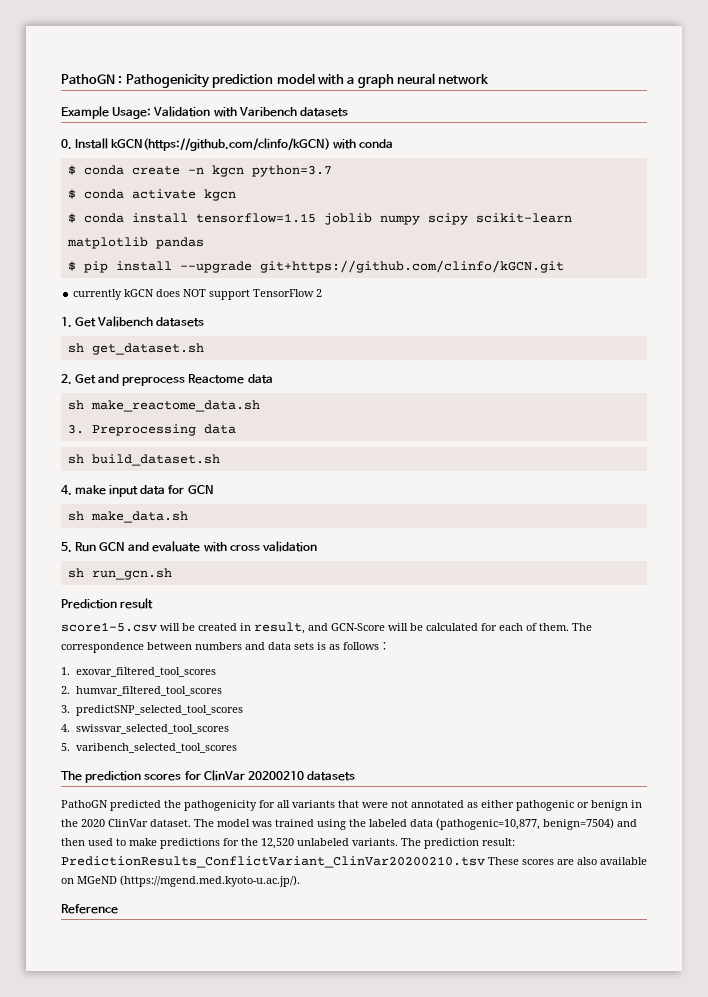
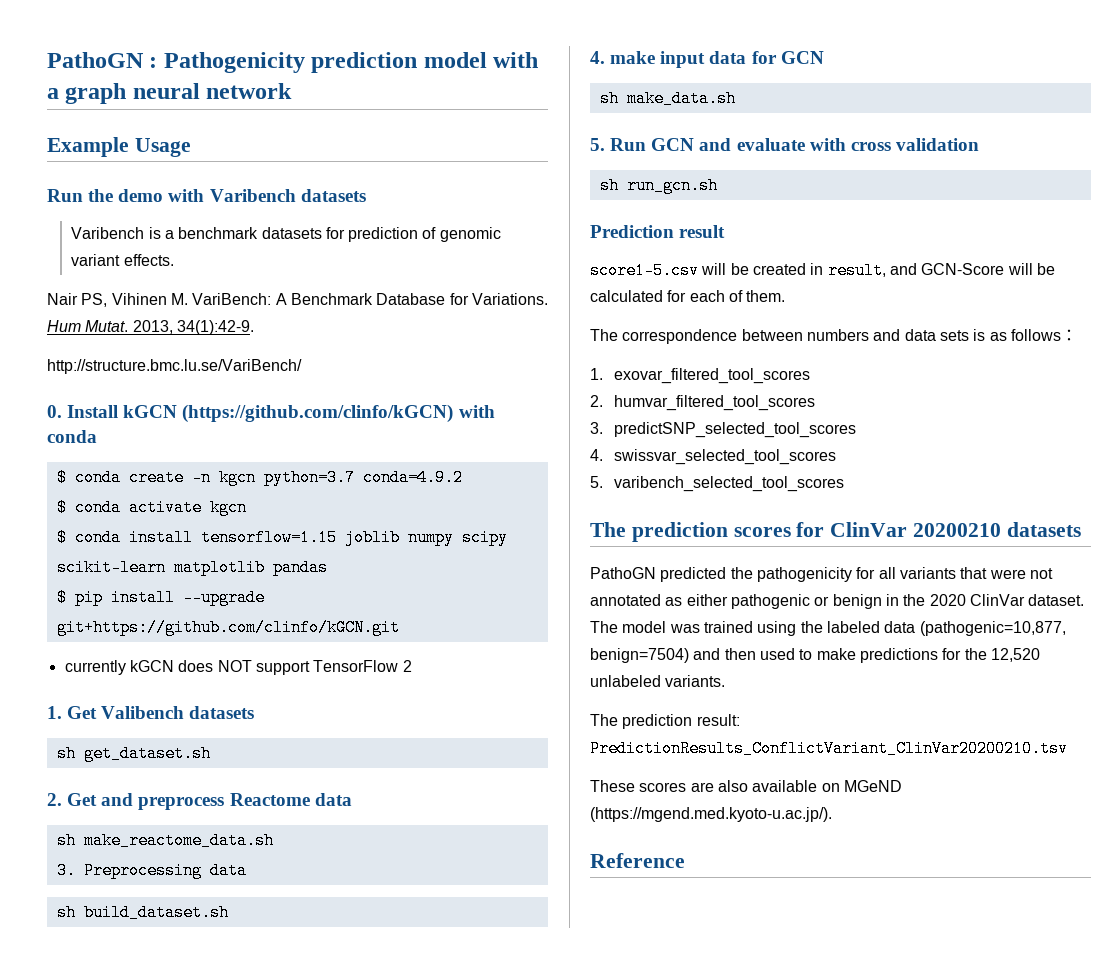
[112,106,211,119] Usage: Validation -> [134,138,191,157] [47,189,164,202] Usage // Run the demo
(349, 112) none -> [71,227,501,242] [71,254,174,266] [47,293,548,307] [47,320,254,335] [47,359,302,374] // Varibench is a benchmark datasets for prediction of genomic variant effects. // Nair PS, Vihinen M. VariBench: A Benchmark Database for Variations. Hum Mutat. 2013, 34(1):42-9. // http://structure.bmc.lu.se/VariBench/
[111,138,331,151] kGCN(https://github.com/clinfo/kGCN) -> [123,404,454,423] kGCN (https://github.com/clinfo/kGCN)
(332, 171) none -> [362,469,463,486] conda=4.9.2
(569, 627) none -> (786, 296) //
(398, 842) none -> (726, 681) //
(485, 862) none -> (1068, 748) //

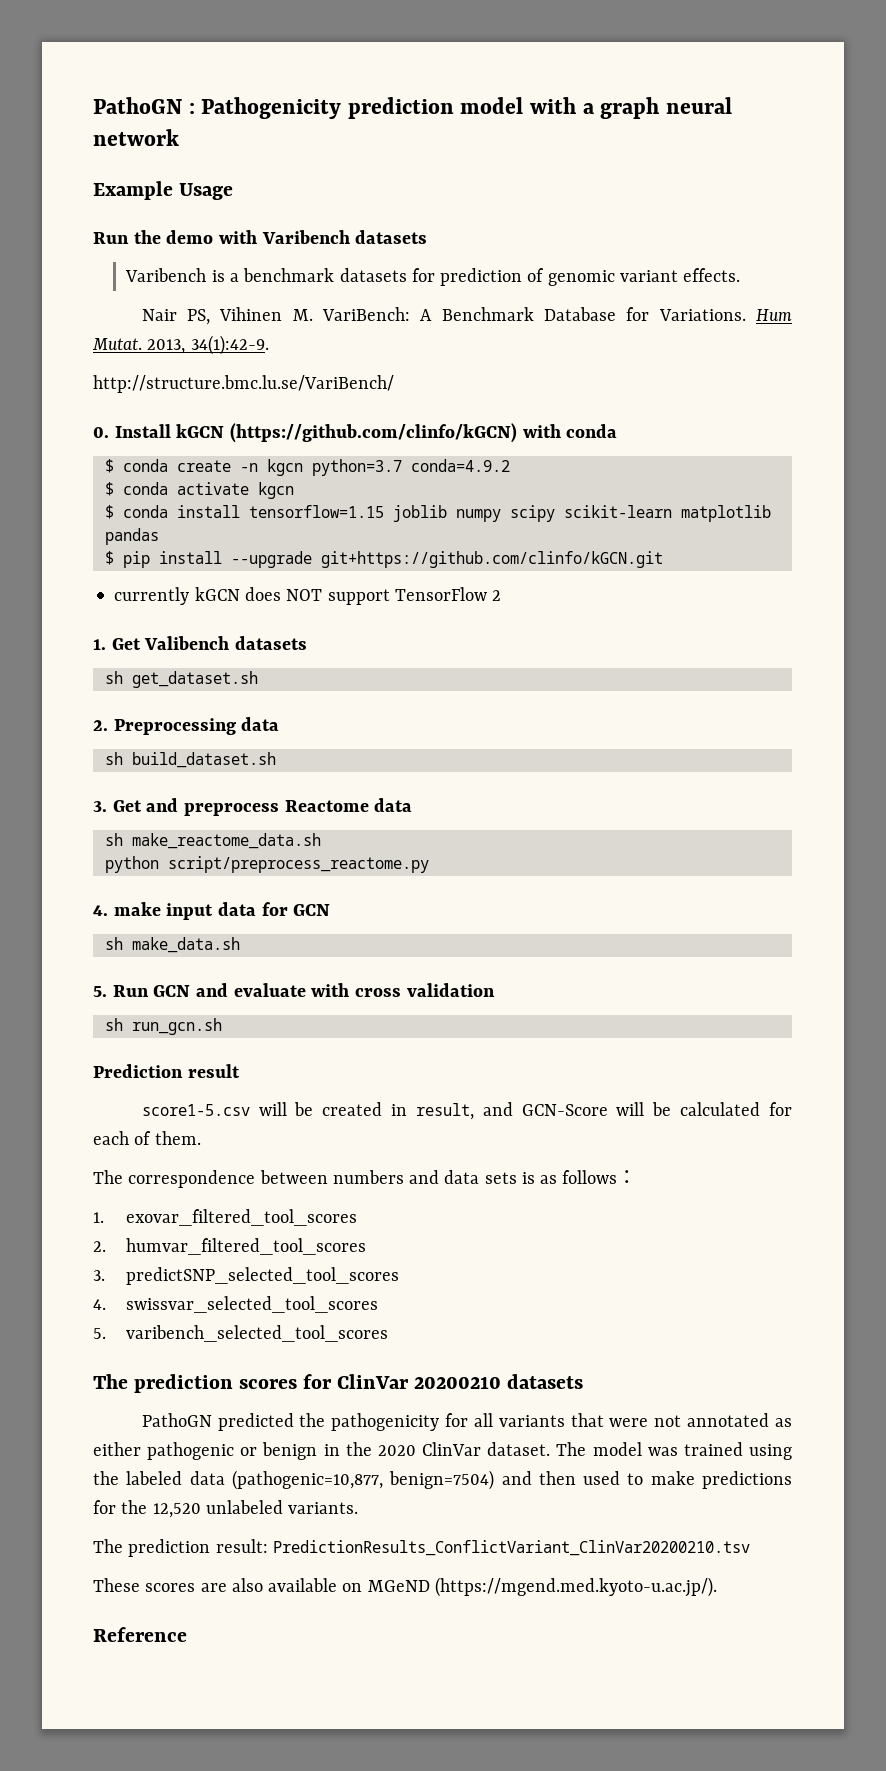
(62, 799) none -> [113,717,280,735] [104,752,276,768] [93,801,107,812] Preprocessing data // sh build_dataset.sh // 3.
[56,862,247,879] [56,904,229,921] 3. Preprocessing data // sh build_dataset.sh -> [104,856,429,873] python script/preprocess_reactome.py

■ ■ ■ ■ ■ ■ ■

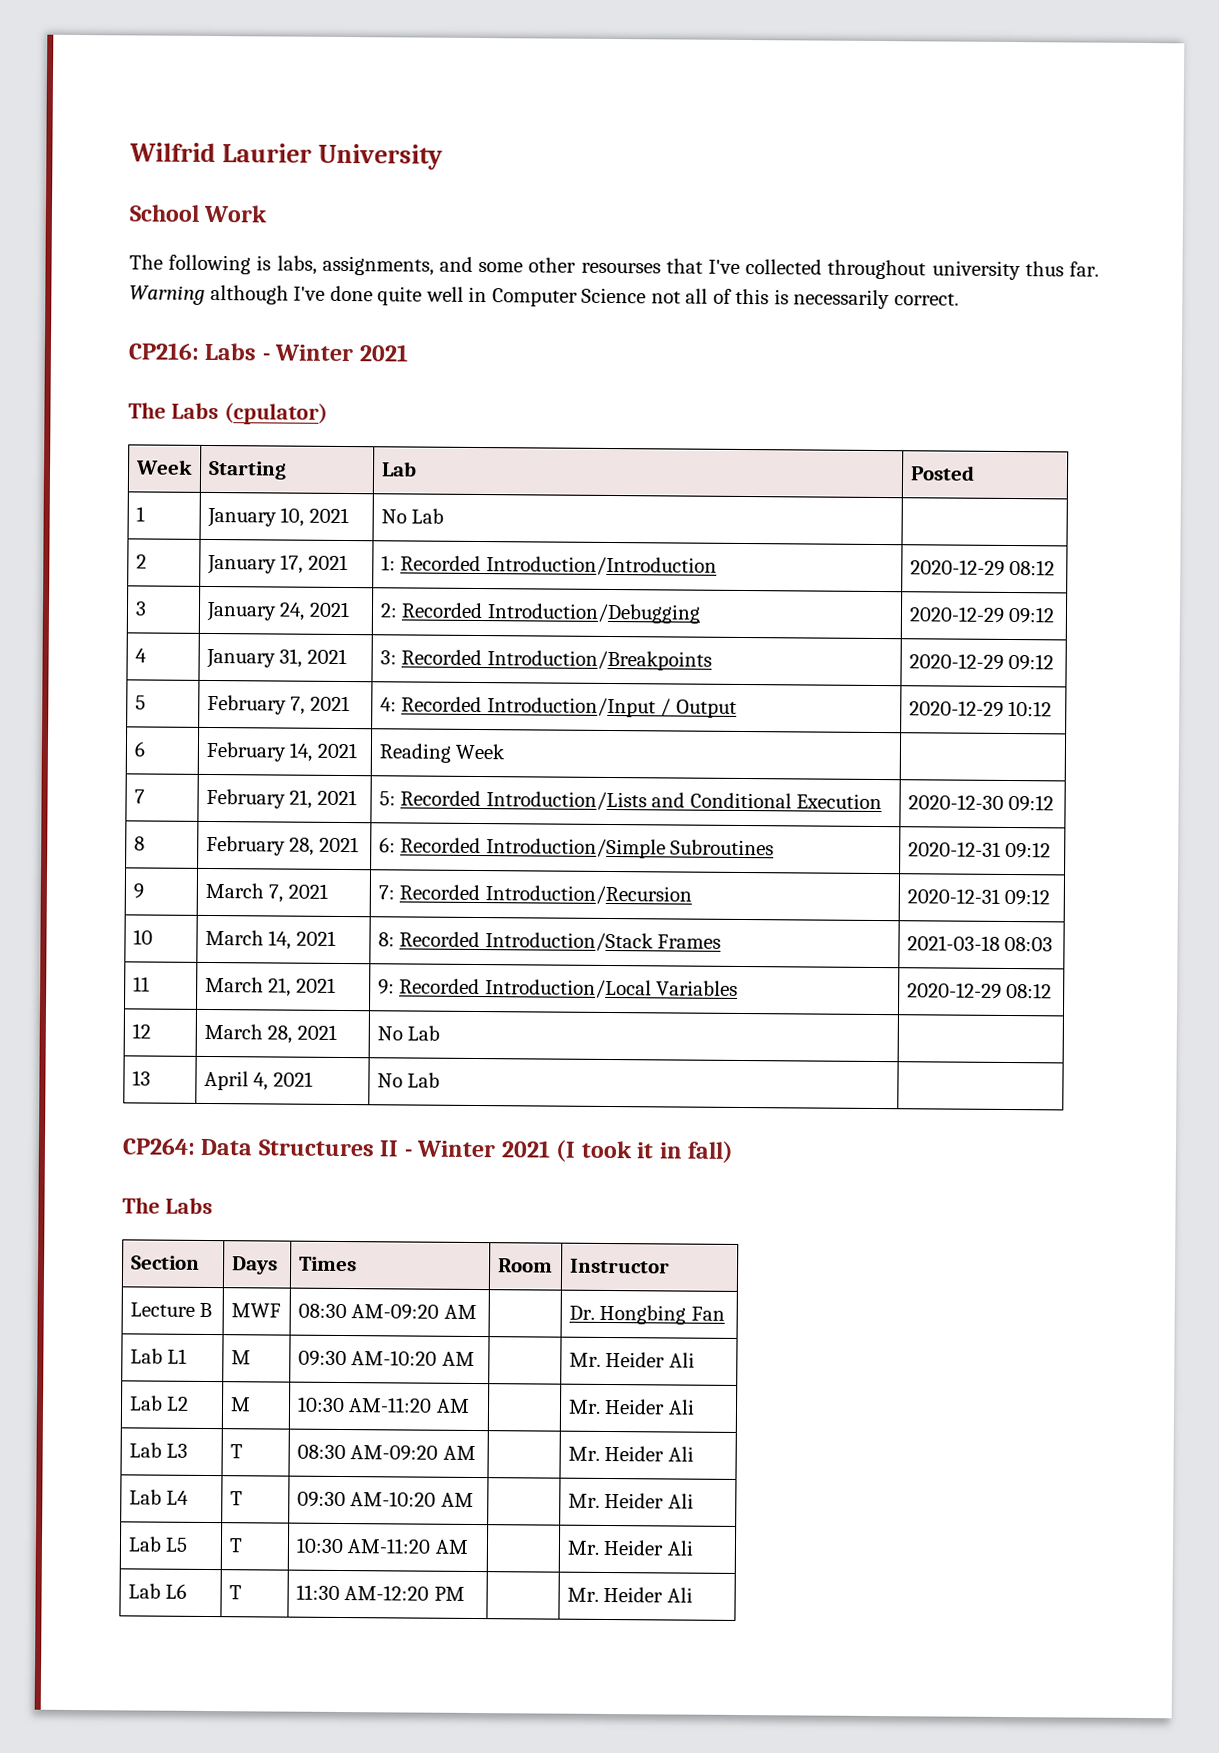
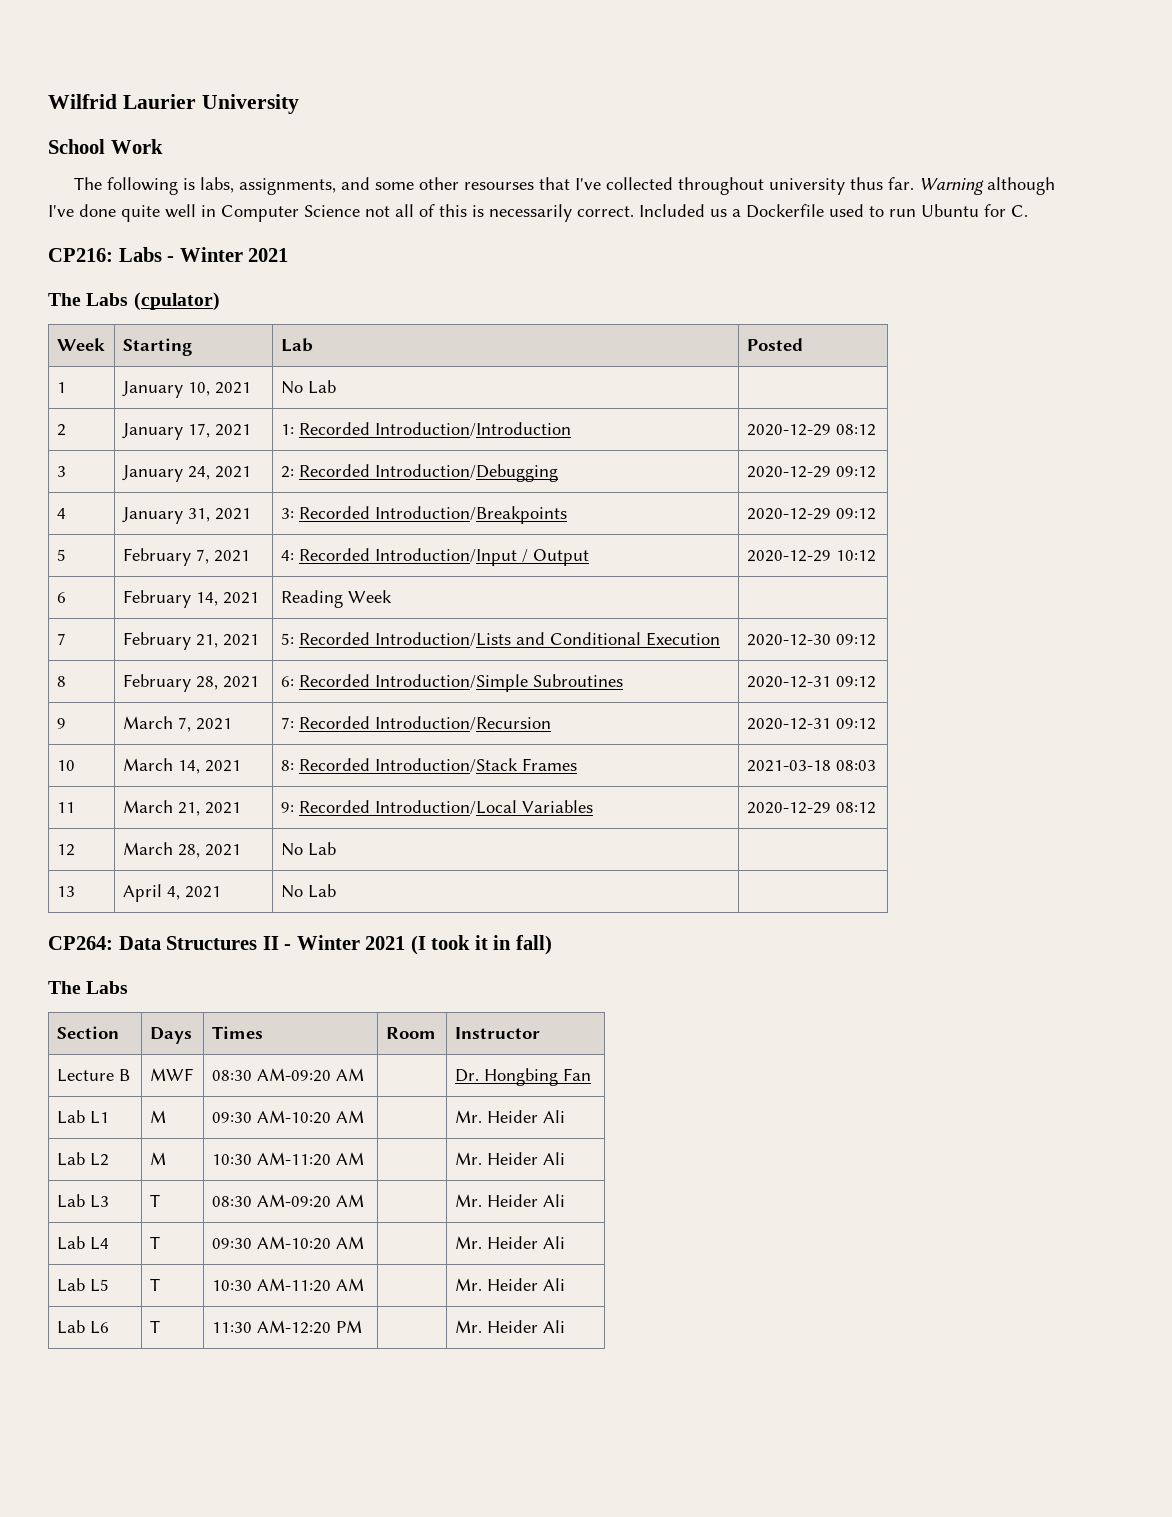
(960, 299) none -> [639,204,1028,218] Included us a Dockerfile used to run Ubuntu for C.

■ ■ ■ ■ ■ ■ ■

» Task item: Both the line containing "(569, 627) none -> (786, 296) //" and the line containing "[56,862,247,879] [56,904,229,921] 3." above belong in the output, as do the lines between them. Print them exactly, without pictures.

» Task solution:
(569, 627) none -> (786, 296) //
(398, 842) none -> (726, 681) //
(485, 862) none -> (1068, 748) //

(62, 799) none -> [113,717,280,735] [104,752,276,768] [93,801,107,812] Preprocessing data // sh build_dataset.sh // 3.
[56,862,247,879] [56,904,229,921] 3. Preprocessing data // sh build_dataset.sh -> [104,856,429,873] python script/preprocess_reactome.py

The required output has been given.